YOUR ASSIGNMENT — Retype each entry exactly. Skip any pictures.

[Edit tracking data]
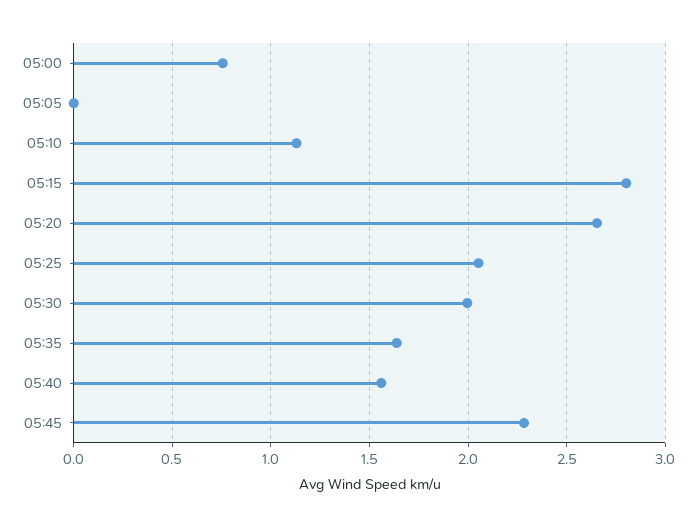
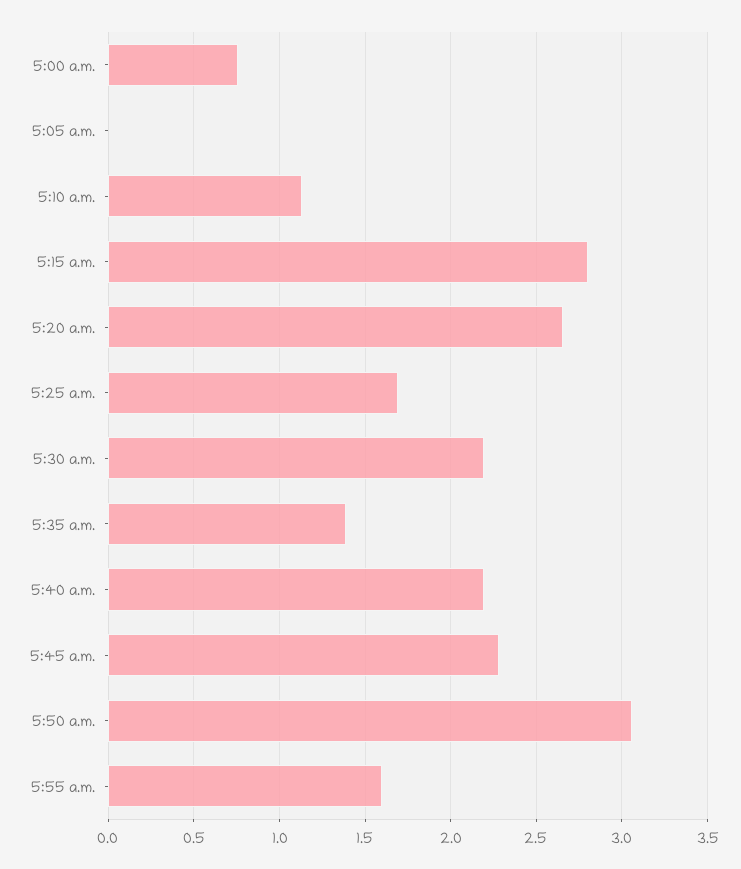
05:25: 2.05 -> 1.7
05:30: 2 -> 2.2
05:35: 1.65 -> 1.4
05:40: 1.55 -> 2.2
5:50 a.m.: none -> 3.05
5:55 a.m.: none -> 1.6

ANSWER SECTION —
05:25: 2.05 -> 1.7
05:30: 2 -> 2.2
05:35: 1.65 -> 1.4
05:40: 1.55 -> 2.2
5:50 a.m.: none -> 3.05
5:55 a.m.: none -> 1.6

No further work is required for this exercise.